[Work to complete]
Where a line holds the word "task", copy that line from the data below.

[Available data]

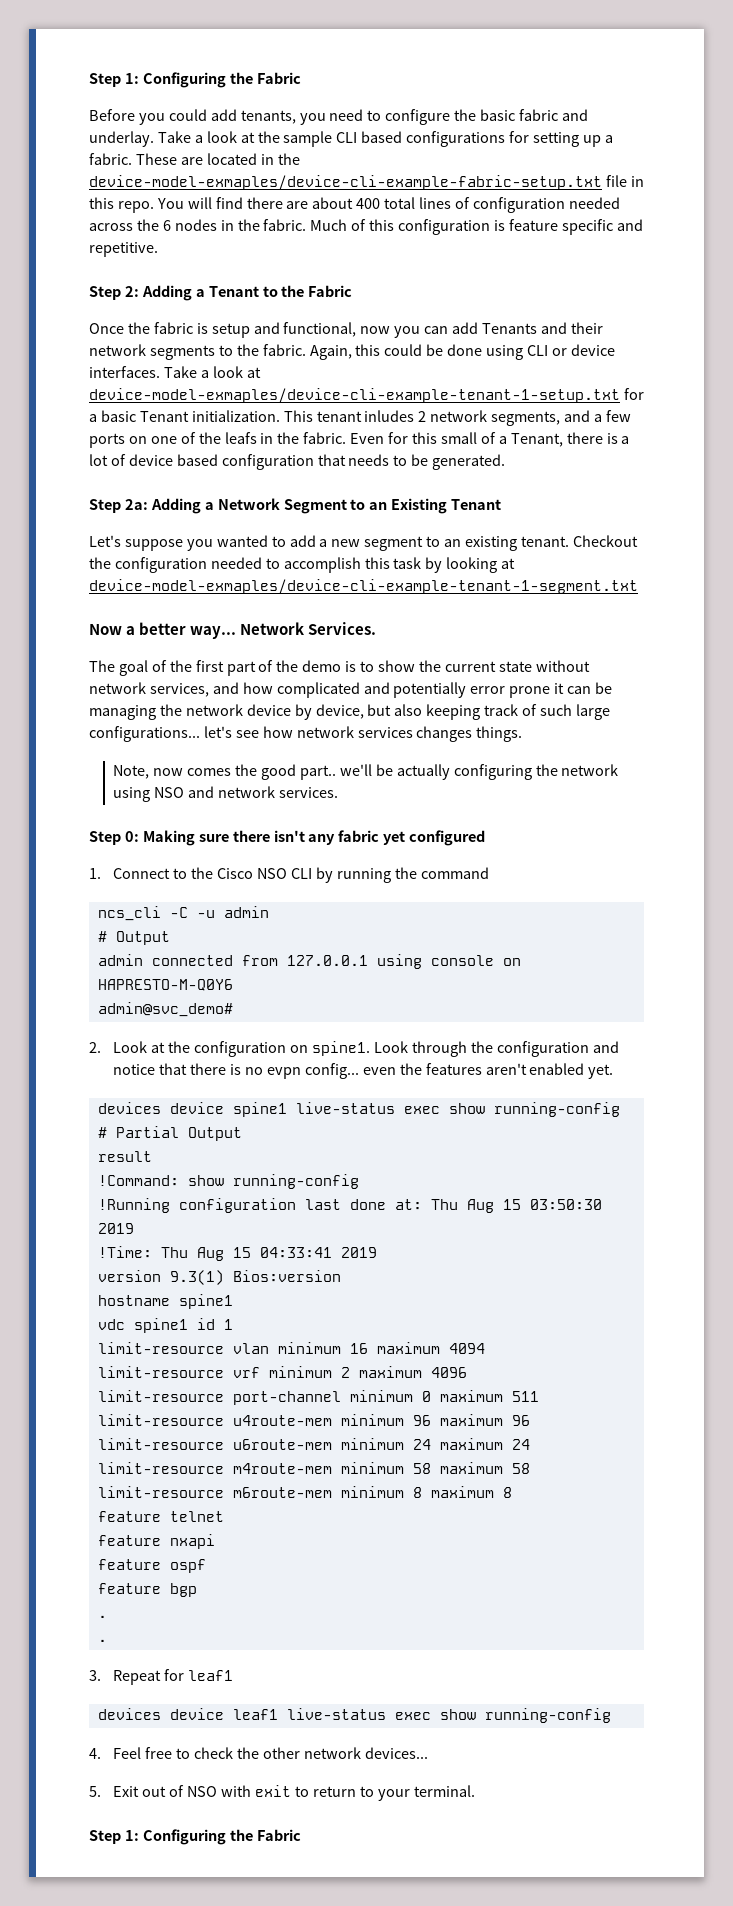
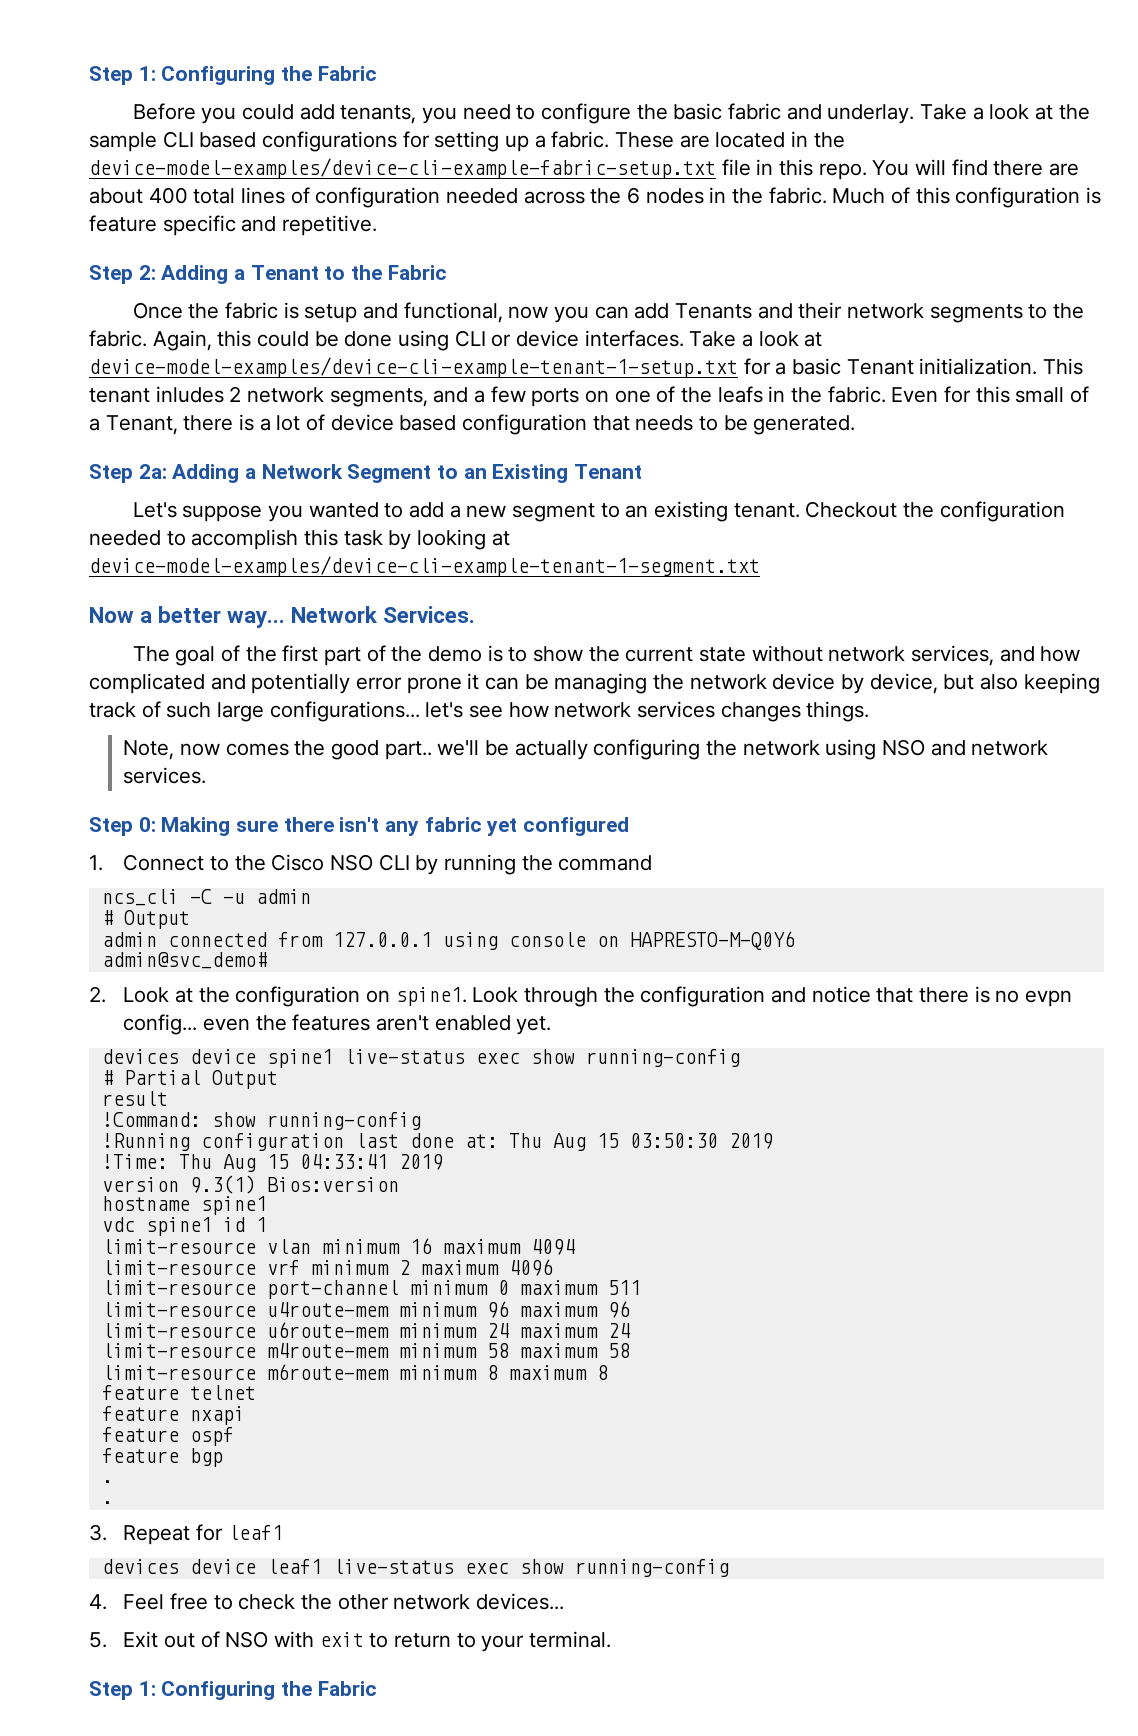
- These are located in the device-model-exmaples/device-cli-example-fabric-setup.txt file in this repo.
+ These are located in the device-model-examples/device-cli-example-fabric-setup.txt file in this repo.
- Take a look at device-model-exmaples/device-cli-example-tenant-1-setup.txt for a basic Tenant initialization.
+ Take a look at device-model-examples/device-cli-example-tenant-1-setup.txt for a basic Tenant initialization.
- Checkout the configuration needed to accomplish this task by looking at device-model-exmaples/device-cli-example-tenant-1-segment.txt
+ Checkout the configuration needed to accomplish this task by looking at device-model-examples/device-cli-example-tenant-1-segment.txt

[Answer below]
- Checkout the configuration needed to accomplish this task by looking at device-model-exmaples/device-cli-example-tenant-1-segment.txt
+ Checkout the configuration needed to accomplish this task by looking at device-model-examples/device-cli-example-tenant-1-segment.txt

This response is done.